The same can be said of White so far this season.
With a huge vacancy at point guard with Lonzo Ball (left knee) again out for the entire season, the Bulls re-signed White as a restricted free agent during the offseason and all but handed him the keys to the car. Sure, they added Jevon Carter in free agency and went into training camp calling it an open competition, but all indications were that it was White’s job to lose.
He didn’t lose it. If anything, he not only has shown he can be the Bulls’ starting point guard but also an on-the-court general who isn’t afraid to use his voice.
‘‘I think Coby has been good in that department,’’ Donovan said. ‘‘He can say things to teammates and it’s not taken the wrong way because they know where his heart is at. It comes from a good place.’’
That doesn’t mean it always sounds that way.
White can come off prickly on the court at times, and it doesn’t matter whether he’s talking to a veteran such as DeMar DeRozan or ‘‘moving’’ a teammate such as LaVine.
‘‘I can probably sometimes come across as a [bleep]head,’’ White said. ‘‘And I’m fine with that because I want to win games at the end of the day. But all these guys know me personally.
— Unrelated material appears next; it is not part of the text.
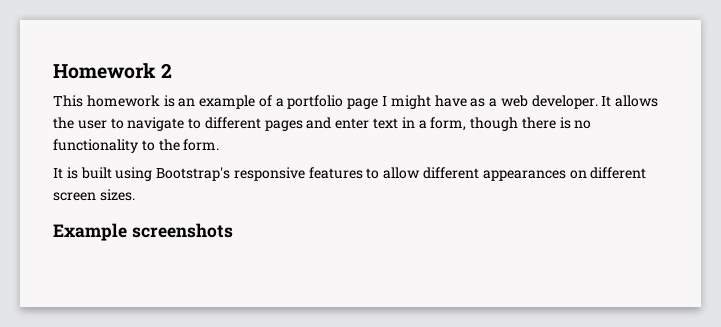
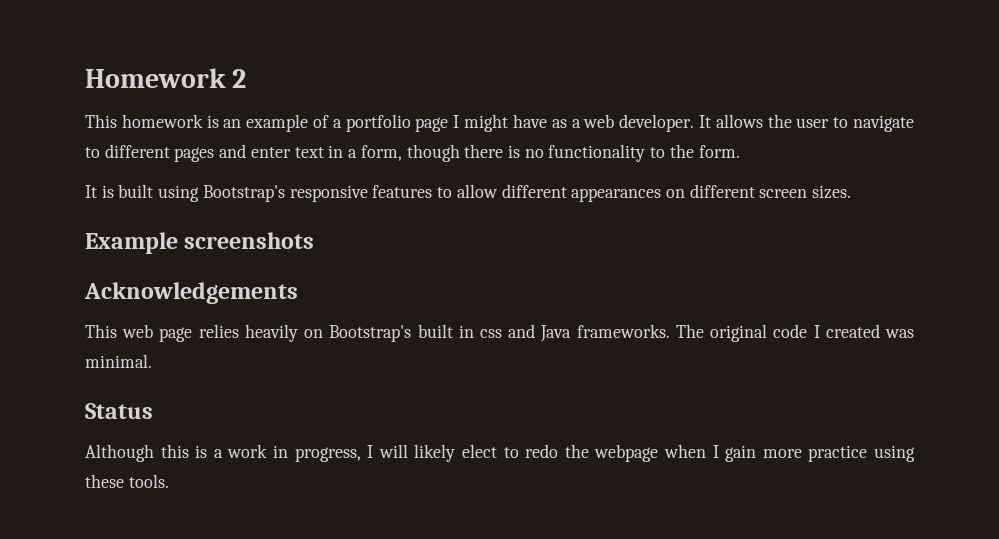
+ Acknowledgements
+ This web page relies heavily on Bootstrap's built in css and Java frameworks. The original code I created was minimal.
+ Status
+ Although this is a work in progress, I will likely elect to redo the webpage when I gain more practice using these tools.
I take the time to get to know everyone in this locker room as well as I can. Relationships, friendships, those things mean a lot to me. They know if I say something a certain way, it’s out of a place of love, wanting to win.’’
Wanting to win hasn’t necessarily translated into victories, however, and that has been frustrating for White. The Bulls have made some tweaks to their offense this season, and White takes the growing pains personally, even though he has the best plus-minus (minus-13) among the starting five.
‘‘The new offense has been a little bit of work, but we’re committed to it,’’ White said. ‘‘Billy has been hard on us about playing the right way and doing the right things on the floor, and communication is a huge part of that.’’
That’s where White comes in. The Bulls showed they are committed to him with the contract, and he wants to show them he is committed to making this group work.
‘‘Whenever I speak, I feel like the vets listen,’’ White said. ‘‘Sometimes it might not be what they want to hear, and I can tell by their facial expression that it’s something they might not want to hear. But they’ve never outright told me to shut up or [bleep] off, nothing like that. They want to win, too.